**ACTIVITY**. Look through the material below for "order". Copy every line that contains it.

**MATERIAL SHOWN**.

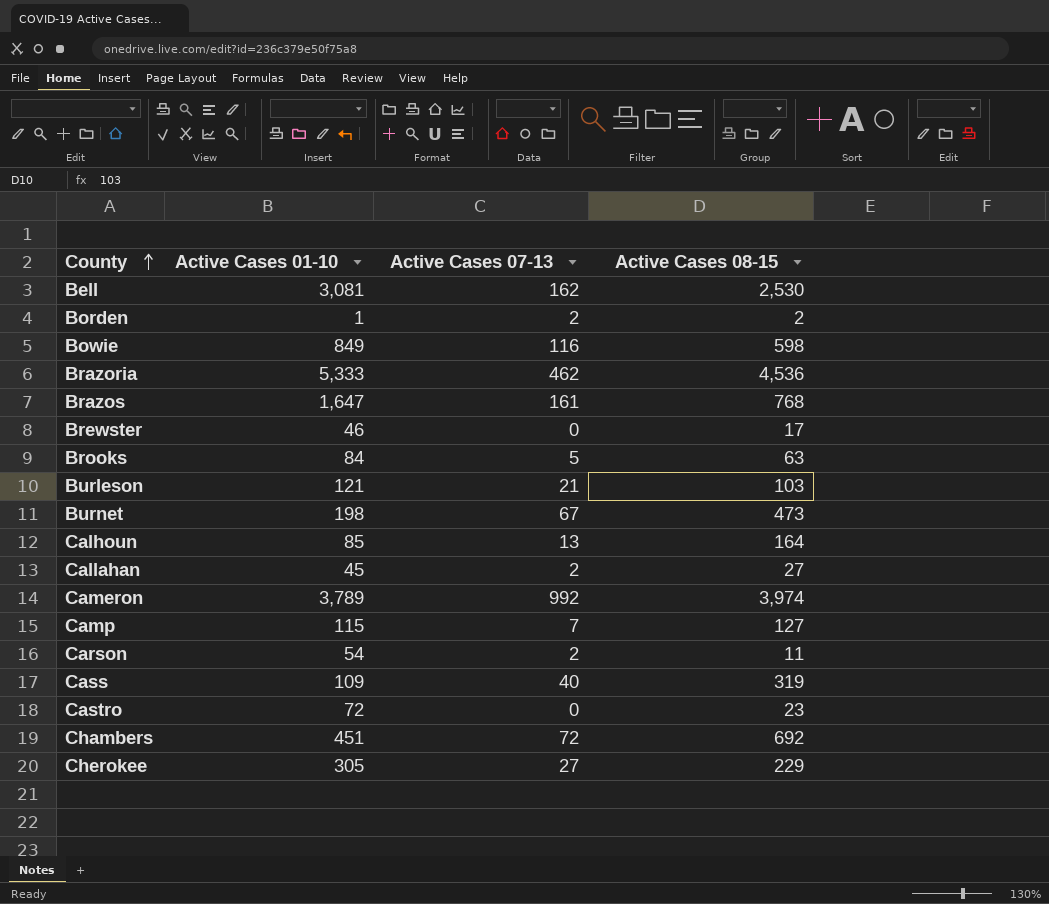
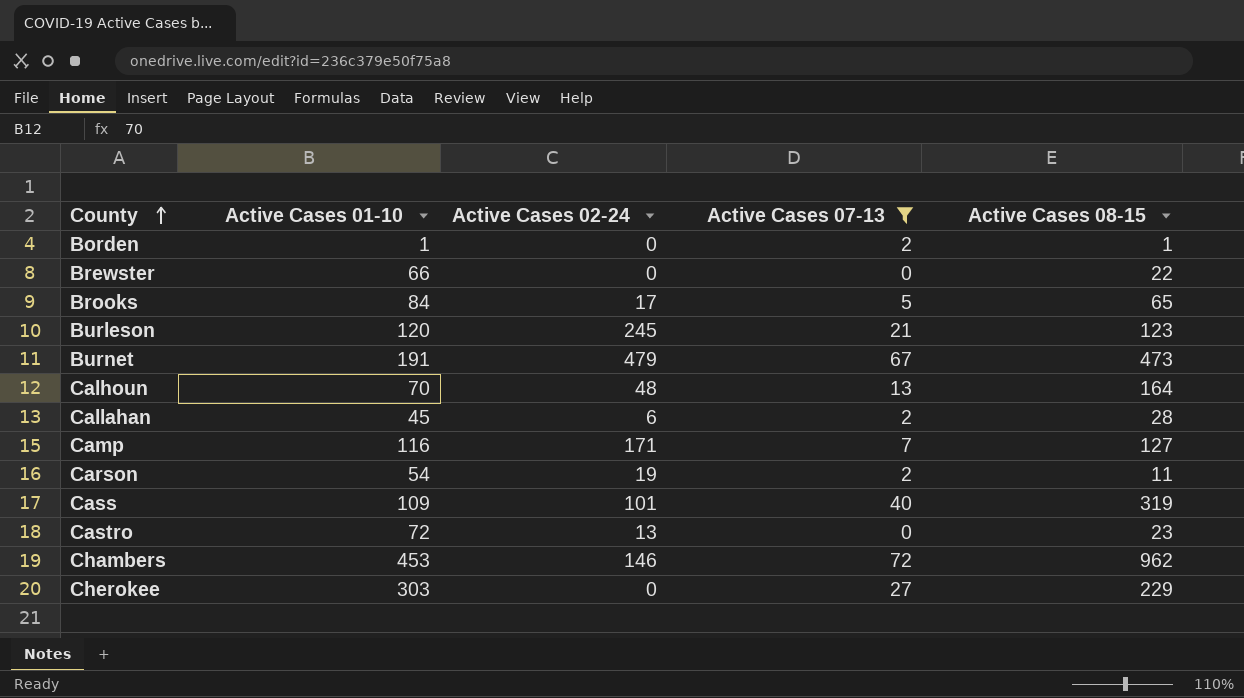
filter: none -> Active Cases 07-13 <= 72
column Active Cases 02-24 | position: none -> 3
Borden | Active Cases 08-15: 2 -> 1
Brewster | Active Cases 01-10: 46 -> 66
Brewster | Active Cases 08-15: 17 -> 22
Brooks | Active Cases 08-15: 63 -> 65
Burleson | Active Cases 01-10: 121 -> 120
Burleson | Active Cases 08-15: 103 -> 123
Burnet | Active Cases 01-10: 198 -> 191
Calhoun | Active Cases 01-10: 85 -> 70
Callahan | Active Cases 08-15: 27 -> 28
Camp | Active Cases 01-10: 115 -> 116
Chambers | Active Cases 01-10: 451 -> 453
Chambers | Active Cases 08-15: 692 -> 962
Cherokee | Active Cases 01-10: 305 -> 303

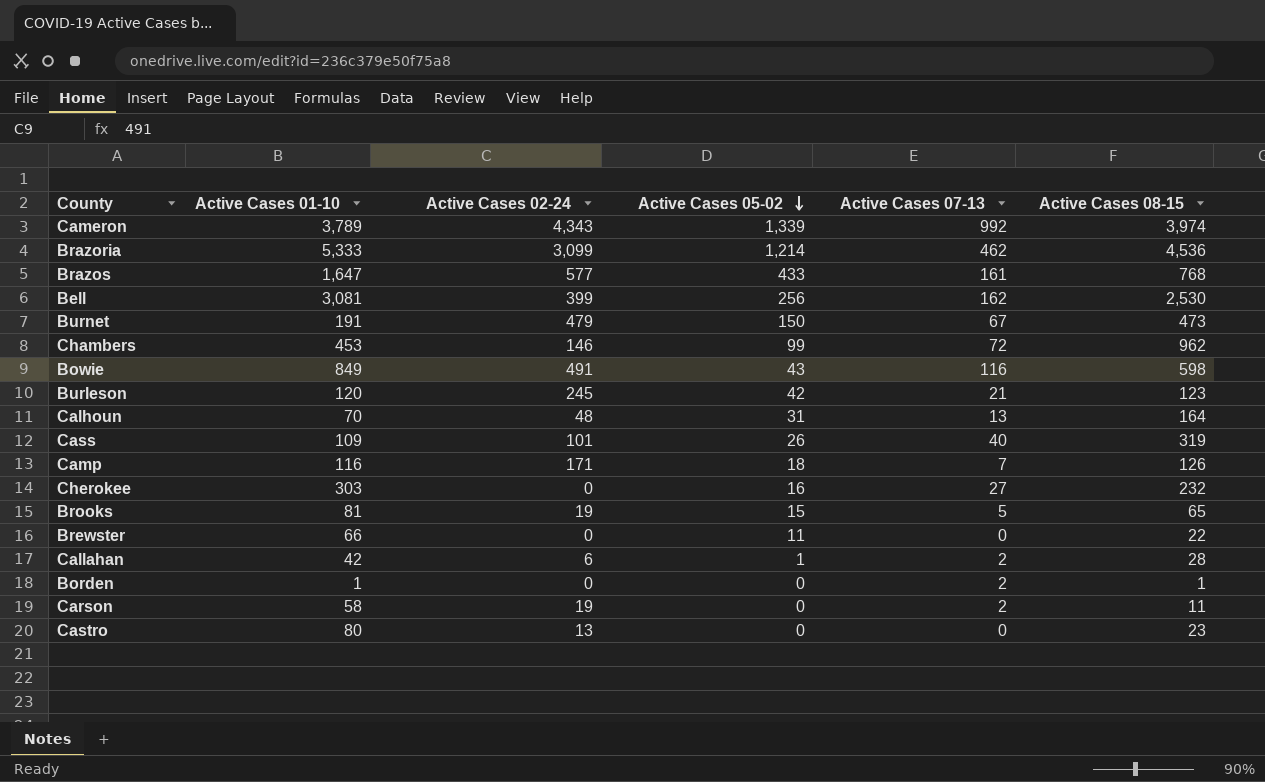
filter: Active Cases 07-13 <= 72 -> none
row order: County ascending -> Active Cases 05-02 descending
column Active Cases 05-02 | position: none -> 4
Camp | Active Cases 08-15: 127 -> 126
Cherokee | Active Cases 08-15: 229 -> 232
Brooks | Active Cases 01-10: 84 -> 81
Brooks | Active Cases 02-24: 17 -> 19
Callahan | Active Cases 01-10: 45 -> 42
Carson | Active Cases 01-10: 54 -> 58
Castro | Active Cases 01-10: 72 -> 80

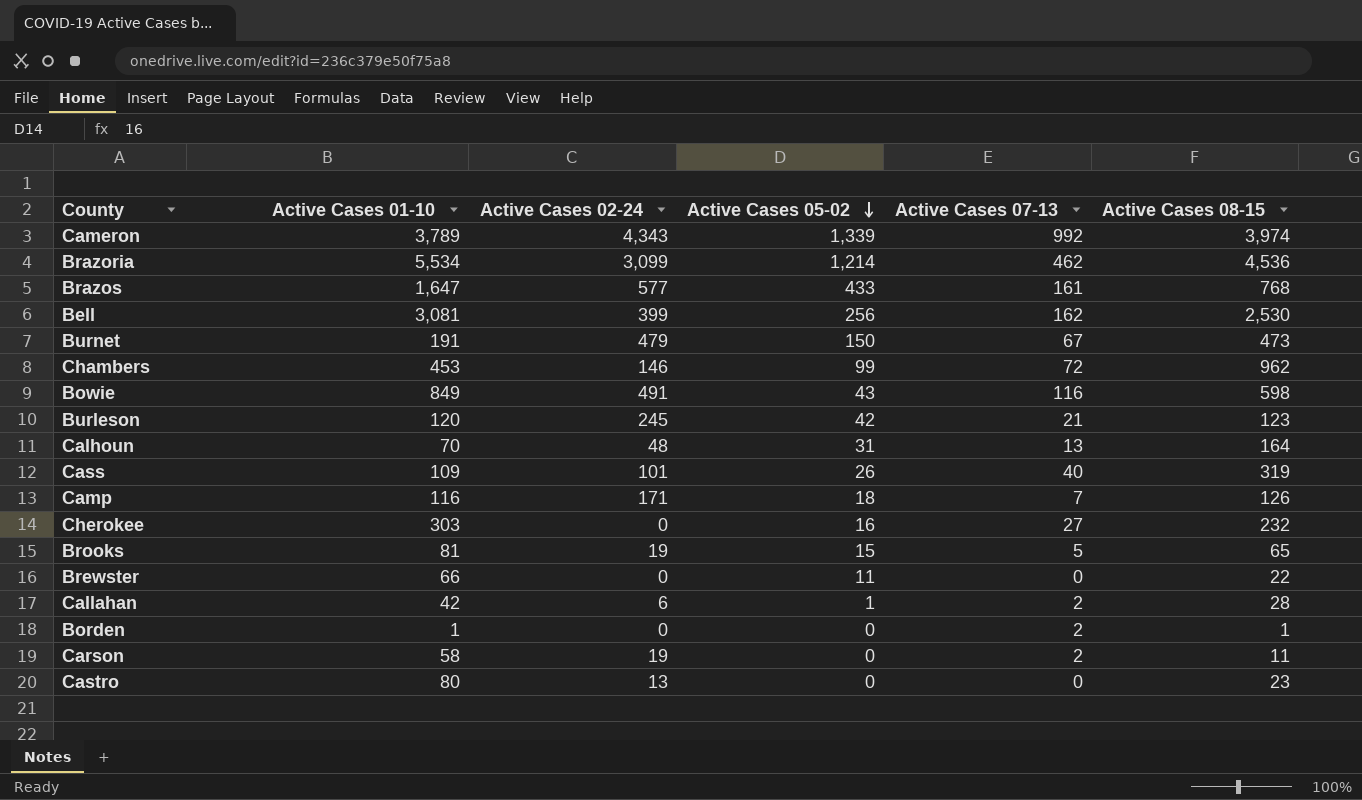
Brazoria | Active Cases 01-10: 5,333 -> 5,534

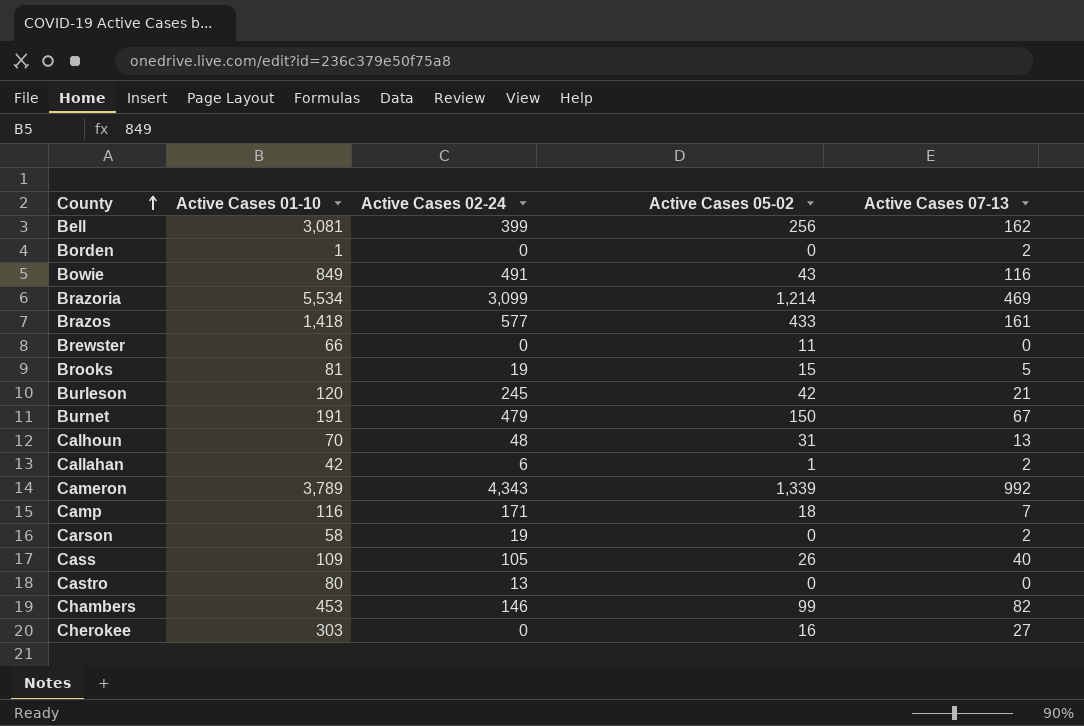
row order: Active Cases 05-02 descending -> County ascending
column Active Cases 08-15 | position: 6 -> none
Brazoria | Active Cases 07-13: 462 -> 469
Brazos | Active Cases 01-10: 1,647 -> 1,418
Cass | Active Cases 02-24: 101 -> 105
Chambers | Active Cases 07-13: 72 -> 82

**TASK ANSWER**.
row order: County ascending -> Active Cases 05-02 descending
row order: Active Cases 05-02 descending -> County ascending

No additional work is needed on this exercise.